■ **What you need to do**:
Every line below must be reproduced exactly; no pictures are to be included.

----

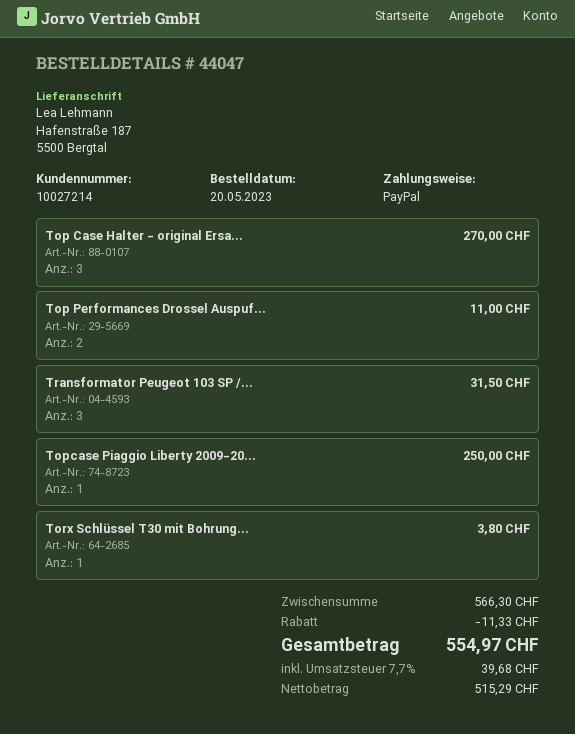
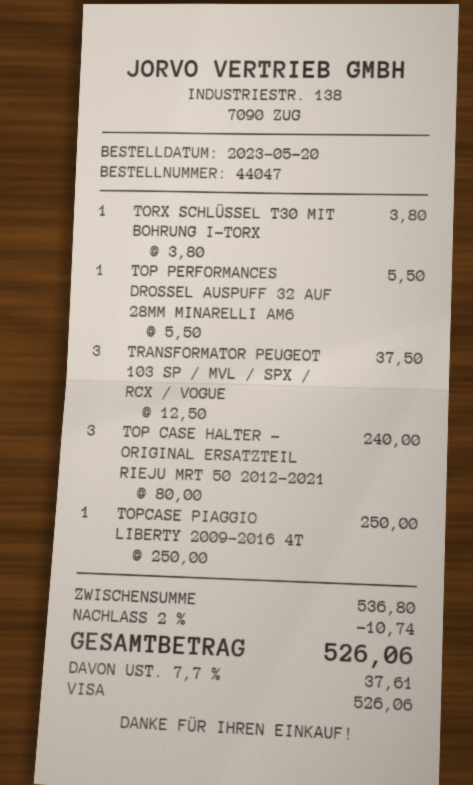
payment method: PayPal -> Visa
Top Case Halter - original Ersa...: 3 for 270.00 -> 3 for 240.00
Top Performances Drossel Auspuf...: 2 for 11.00 -> 1 for 5.50
Transformator Peugeot 103 SP /...: 3 for 31.50 -> 3 for 37.50
subtotal: 566.30 -> 536.80
discount: 11.33 -> 10.74
tax: 7.7% = 39.68 -> 7.7% = 37.61
total: 554.97 -> 526.06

----

■ **Answer for this exercise**:
payment method: PayPal -> Visa
Top Case Halter - original Ersa...: 3 for 270.00 -> 3 for 240.00
Top Performances Drossel Auspuf...: 2 for 11.00 -> 1 for 5.50
Transformator Peugeot 103 SP /...: 3 for 31.50 -> 3 for 37.50
subtotal: 566.30 -> 536.80
discount: 11.33 -> 10.74
tax: 7.7% = 39.68 -> 7.7% = 37.61
total: 554.97 -> 526.06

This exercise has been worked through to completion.